Abstract
Wiskott-Aldrich Syndrome protein (WASP) integrates cell signaling pathways to the actin cytoskeleton, which play a critical role in T-cell activation and migration. Hematopoietic cells express both WASP and neural-WASP (N-WASP) which share similar domain structure, yet WASP deficiency causes Wiskott-Aldrich syndrome, suggesting that N-WASP present in the cells is not able to carry out all the functions of WASP. We have identified a unique internal thirty amino acid region (I30) in WASP, which regulates its function in chemotaxis of Jurkat T-cells.

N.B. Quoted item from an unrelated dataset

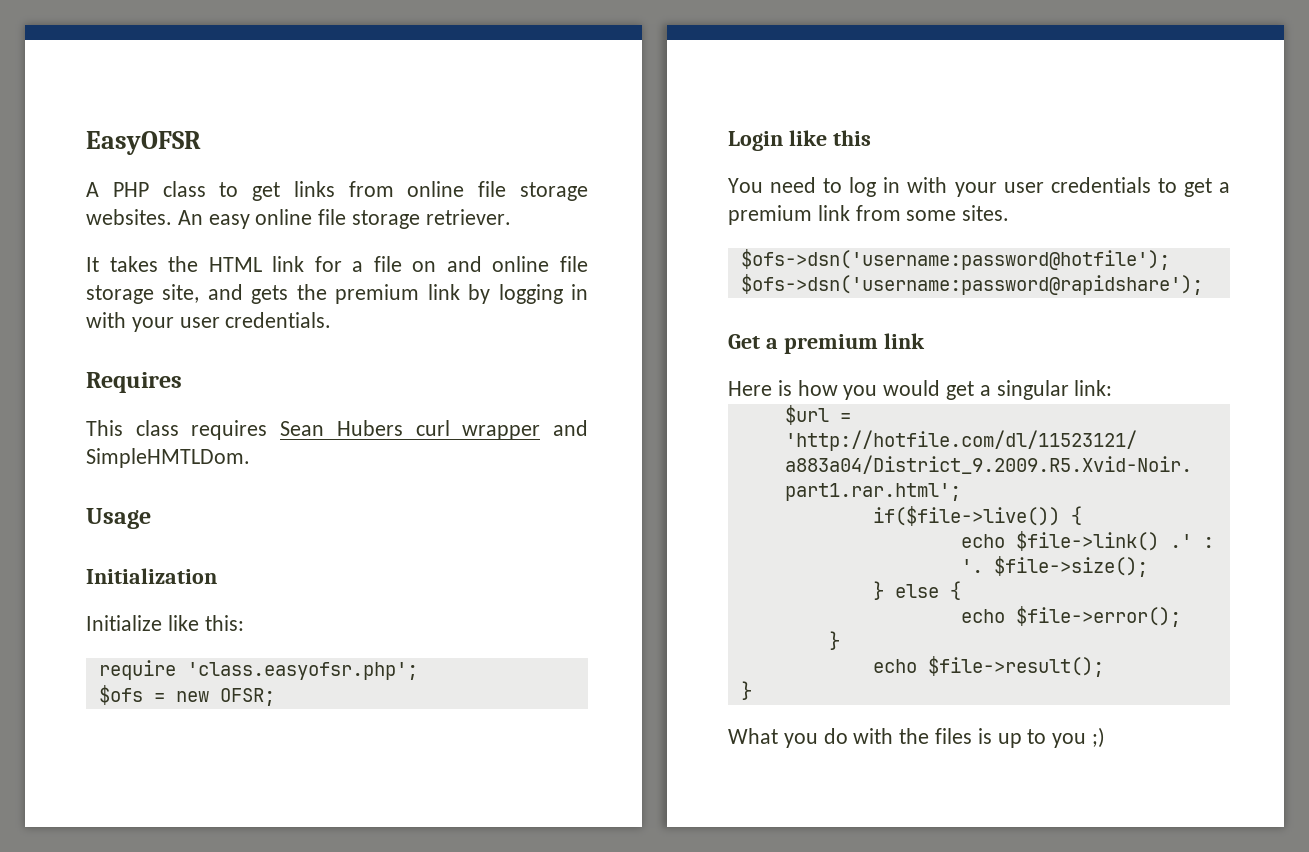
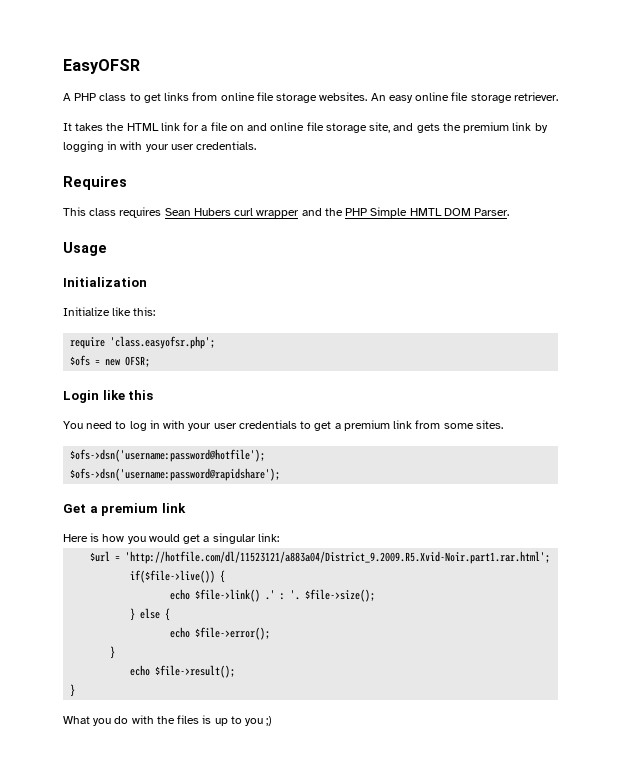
[86,448,250,468] SimpleHMTLDom. -> [324,207,510,218] the PHP Simple HMTL DOM Parser.

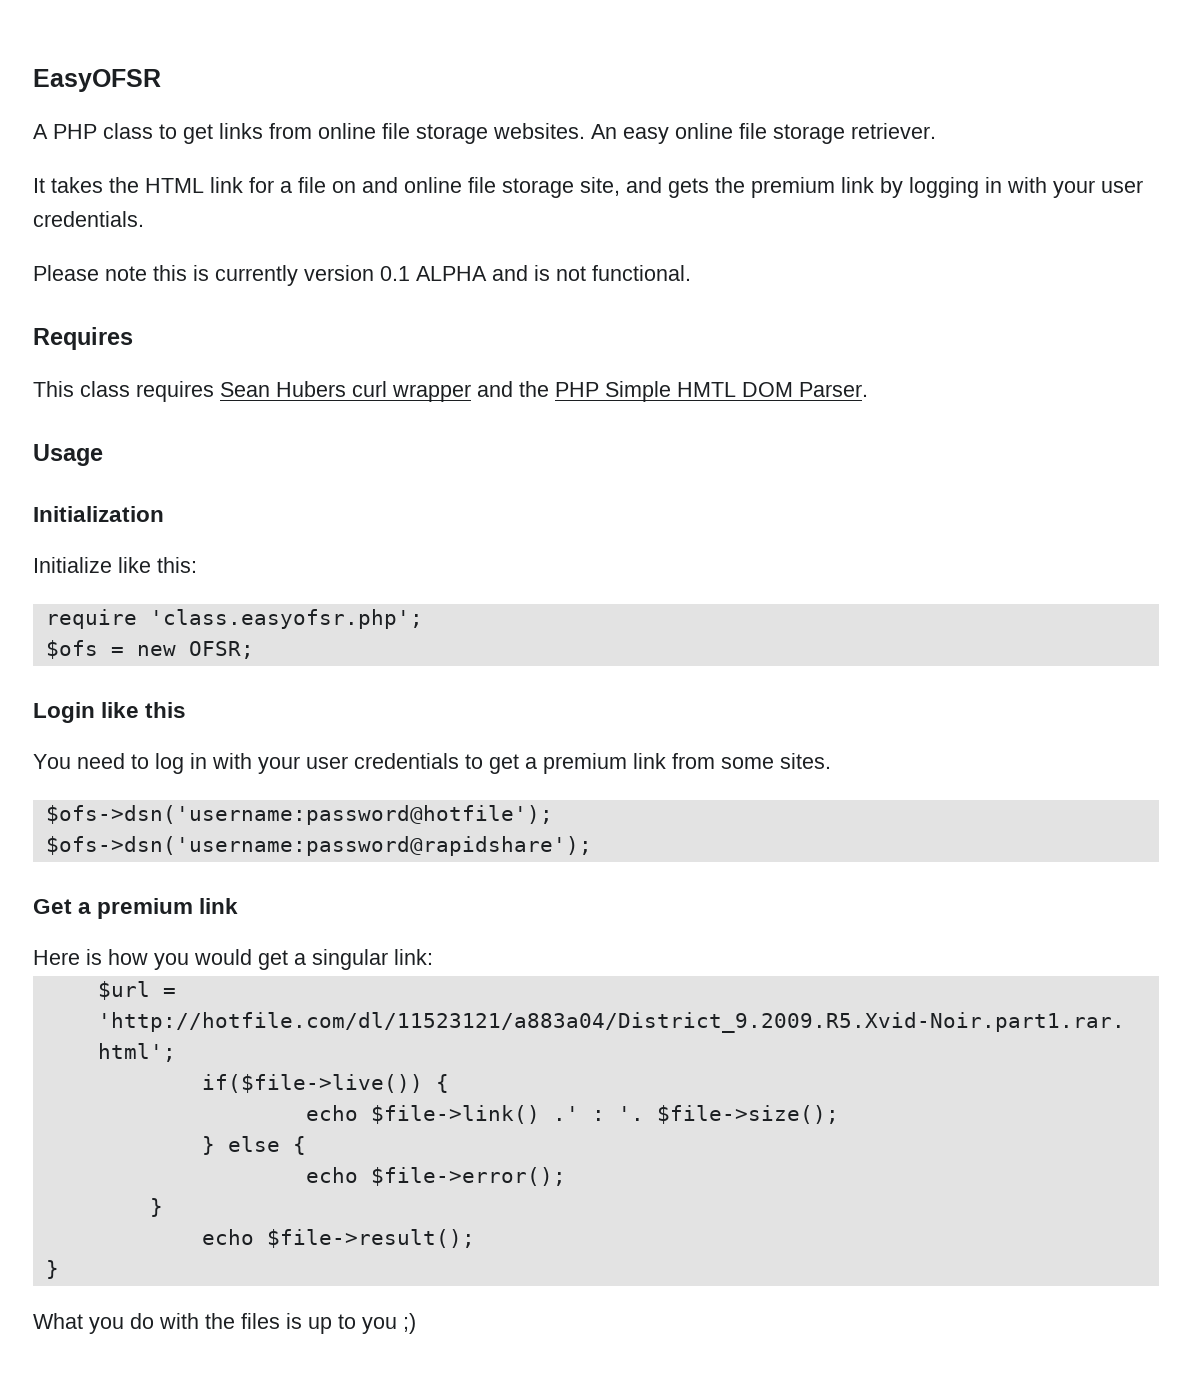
(257, 145) none -> [33,265,691,286] // Please note this is currently version 0.1 ALPHA and is not functional.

Deletion of the I30 region altered the WASP’s closed conformation and impaired its ability to rescue the chemotactic defect of WASP-deficient (JurkatWKD) T-cells. Expression of N-WASP in JurkatWKD T-cells using WASP promoter restored the migration velocity without correcting the chemotactic defect. However, insertion of I30 region in N-WASP (N-WASP-I30) enabled N-WASP to rescue the chemotactic defect of JurkatWKD T-cells. N-WASP-I30-EGFP displayed a punctate localization in contrast to the predominant nuclear localization of N-WASP-EGFP. Thus, our study has demonstrated that the I30 region of WASP is critical for localization and chemotaxis. This suggests that N-WASP’s failure to compensate for WASP in rescuing chemotaxis could be due to the absence of this I30 region.
Highlights
Wiskott Aldrich Syndrome protein (WASP), Neural-Wiskott-Aldrich Syndrome protein (WASP) (N-WASP) and WASP family Verprolinehomologue protein (WAVE) 1, 2, 3 are scaffold proteins that link cell surface signals to actin cytoskeleton[1,2]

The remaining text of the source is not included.